La rumeur court que certains viendraient du Japon à Paris rien que pour voir « la Japonaise la plus chic de Paris ». À 76 ans, Yoko Ishii, ex-mannequin surnommée « Nami », fait toujours son petit effet. Au Café Kitsuné du Palais-Royal, où elle officie en tant que « serveuse-mascotte » – son gendre n’est autre que Gildas Loaëc, cocréateur de la marque Kitsuné –, les clients la connaissent bien. Ses enfants et petits-enfants vivant à Tokyo, elle y retourne de temps en temps et aime partager ses pérégrinations sur Instagram.

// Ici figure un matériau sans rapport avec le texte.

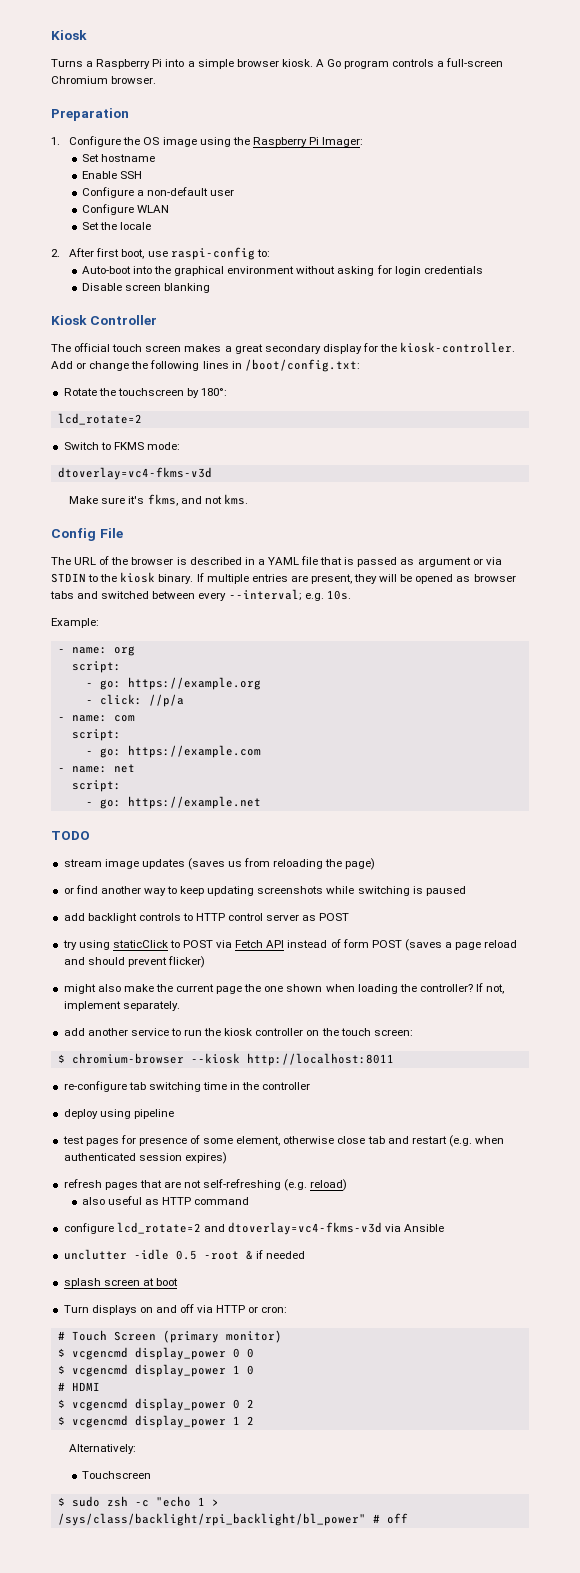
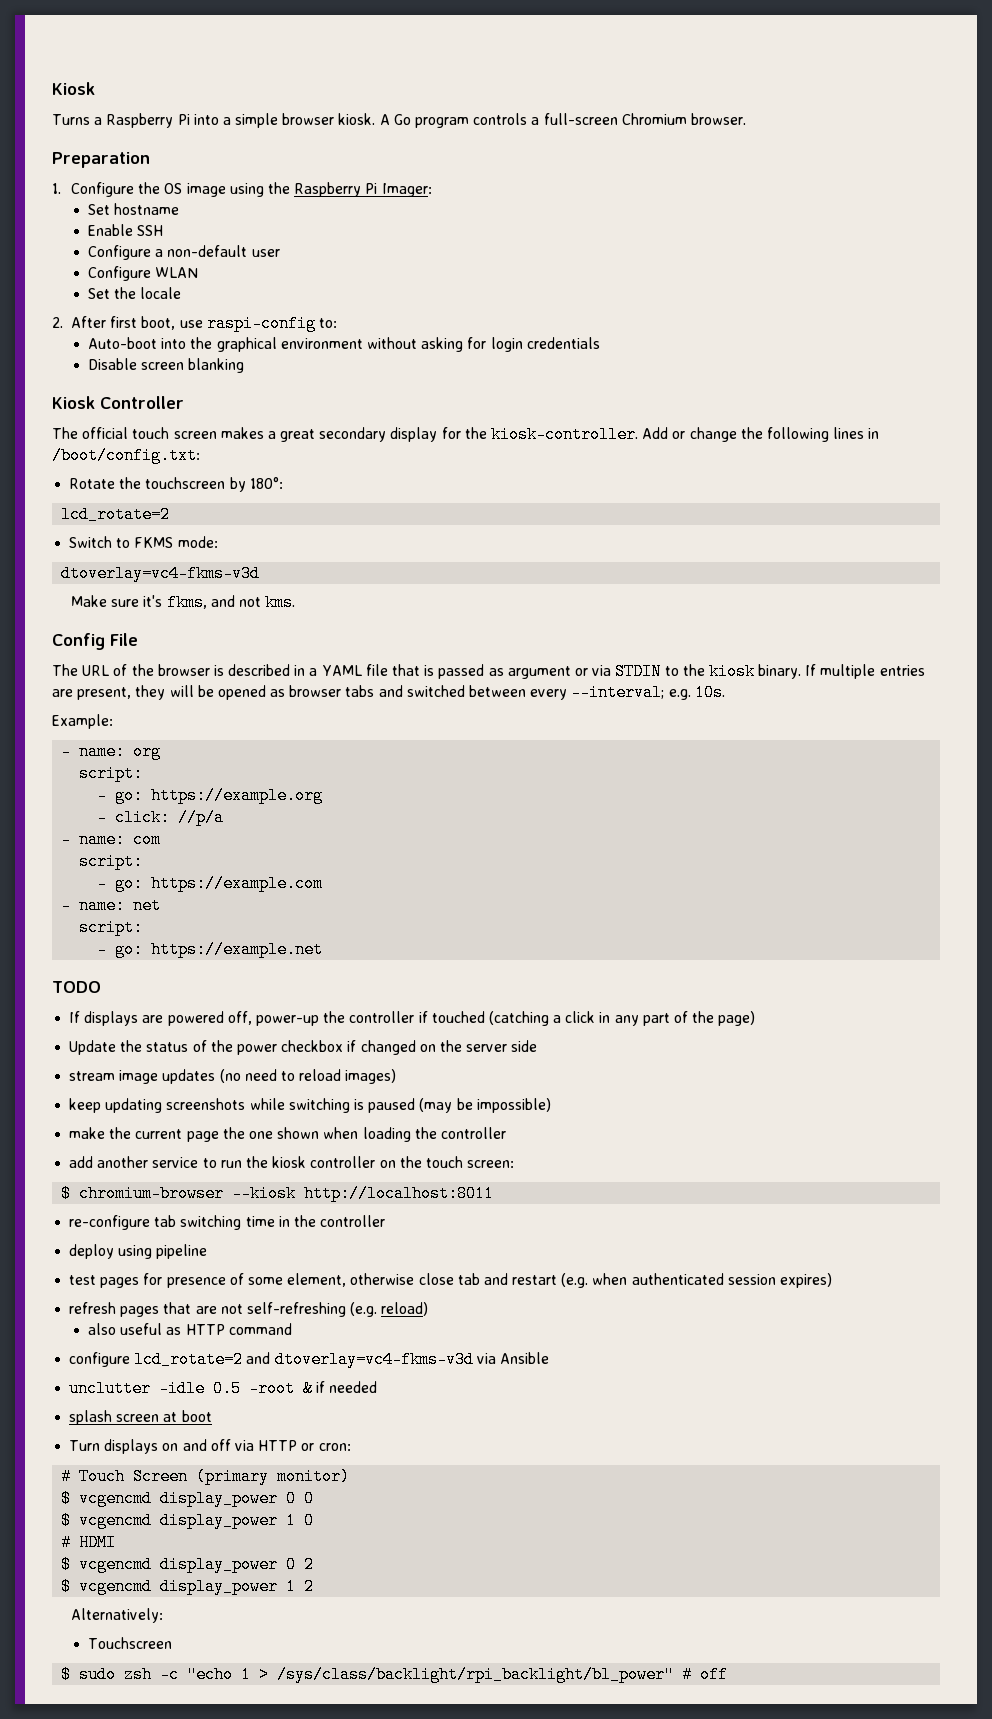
[63,858,376,870] [63,885,178,896] stream image updates (saves us from reloading the page) // or find another way to -> [69,1011,756,1026] [69,1040,538,1055] [69,1069,397,1084] If displays are powered off, power-up the controller if touched (catching a click in any part of the page) // Update the status of the power checkbox if changed on the server side // stream image updates (no need to reload images) //
[63,913,350,923] [62,939,518,951] [63,956,205,968] [63,984,121,994] // add backlight controls to HTTP control server as POST // try using staticClick to POST via Fetch API instead of form POST (saves a page reload and should prevent flicker) // might also -> [419,1098,551,1113] (may be impossible) //
[419,983,505,994] [63,1001,180,1011] controller? If not, implement separately. -> [440,1127,506,1139] controller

Chez Shinsuke Kawahara, designer

A droite : vase en verre soufflé avec bord jaune, design Jochen Holz, à Rebours chez Lafayette Ancipations. Vase cube, coloris ambre, exclusivité, The Conran Shop. Jonathan Frantini pour M Le magazine du Monde

Un « artiste-gamin » qui touche à tout : voilà comment présenter Shinsuke Kawahara. Après avoir étudié les beaux-arts à Tokyo, le plasticien se spécialise dans le design et travaille en France, aux États-Unis et au Japon. Shinsuke fait partie de ces gens qui aiment tant leur métier que prendre des vacances les ennuient. Il ressent cependant souvent le besoin de retrouver son Japon, où il apprécie de se sentir comme un étranger. Mais pour rien au monde il ne quitterait Paris. Les « rues sales » de la capitale, les « nombreuses manifs » et le « manque de discipline » n’entachent en rien la passion, presque amoureuse, que lui voue l’artiste.